(Before-and-after change data)
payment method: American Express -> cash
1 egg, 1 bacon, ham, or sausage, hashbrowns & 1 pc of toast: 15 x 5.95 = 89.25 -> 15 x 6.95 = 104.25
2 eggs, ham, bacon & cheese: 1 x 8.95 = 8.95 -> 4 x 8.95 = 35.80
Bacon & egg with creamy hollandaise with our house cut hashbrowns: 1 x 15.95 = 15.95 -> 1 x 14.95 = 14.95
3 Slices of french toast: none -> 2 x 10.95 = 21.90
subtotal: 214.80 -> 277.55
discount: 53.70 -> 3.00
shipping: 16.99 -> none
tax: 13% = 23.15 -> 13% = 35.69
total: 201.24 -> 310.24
...
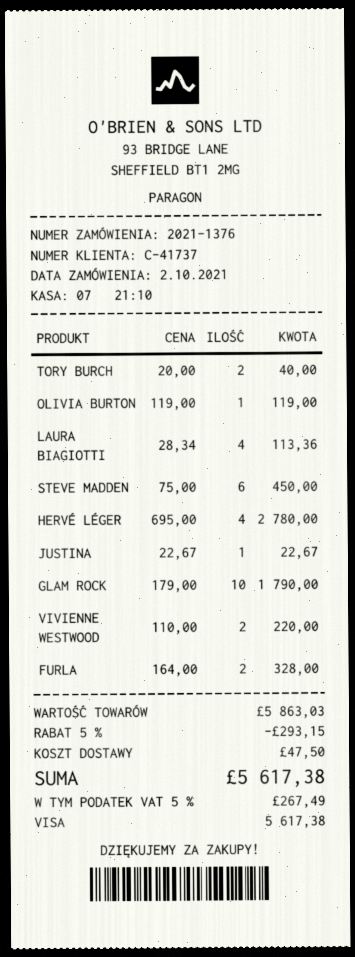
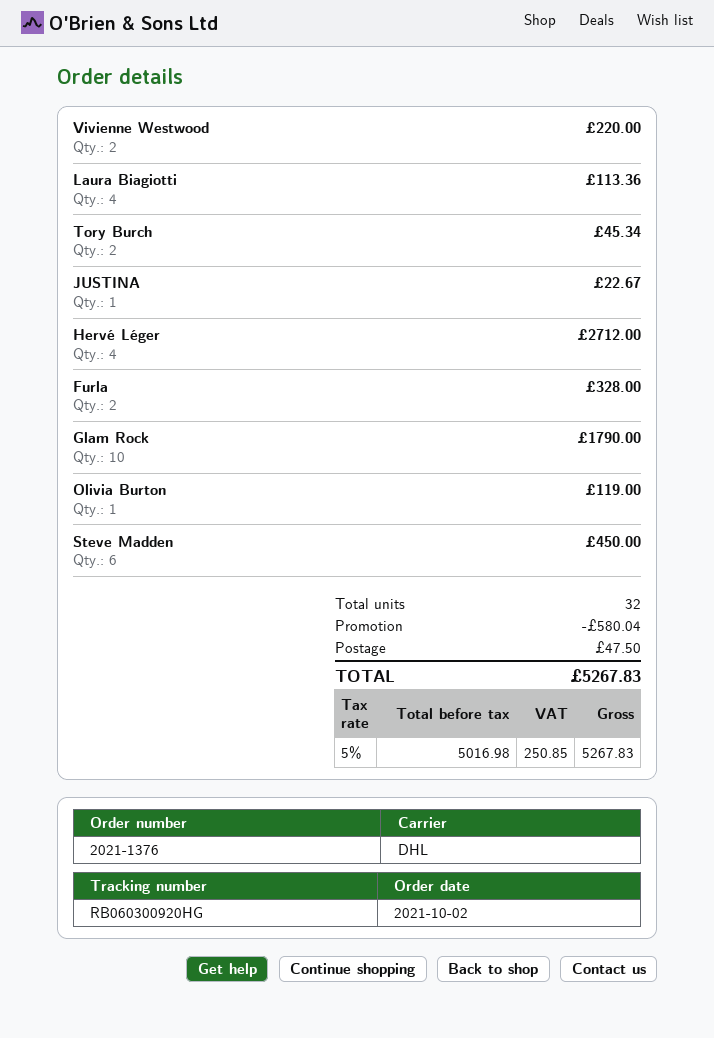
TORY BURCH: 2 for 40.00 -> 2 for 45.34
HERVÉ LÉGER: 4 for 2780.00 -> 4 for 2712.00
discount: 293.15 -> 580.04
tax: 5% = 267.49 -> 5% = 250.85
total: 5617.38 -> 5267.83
---
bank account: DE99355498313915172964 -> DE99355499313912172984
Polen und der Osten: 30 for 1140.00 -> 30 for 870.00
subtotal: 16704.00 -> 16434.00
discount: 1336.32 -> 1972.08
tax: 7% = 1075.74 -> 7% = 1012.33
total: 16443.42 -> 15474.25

■ **Instructions for the task**
Would you retype exactly the lines above, from the line with "payment method: American Express -> cash" to the line with "Bacon & egg", with both end lines kept and nothing more?

■ **Output**
payment method: American Express -> cash
1 egg, 1 bacon, ham, or sausage, hashbrowns & 1 pc of toast: 15 x 5.95 = 89.25 -> 15 x 6.95 = 104.25
2 eggs, ham, bacon & cheese: 1 x 8.95 = 8.95 -> 4 x 8.95 = 35.80
Bacon & egg with creamy hollandaise with our house cut hashbrowns: 1 x 15.95 = 15.95 -> 1 x 14.95 = 14.95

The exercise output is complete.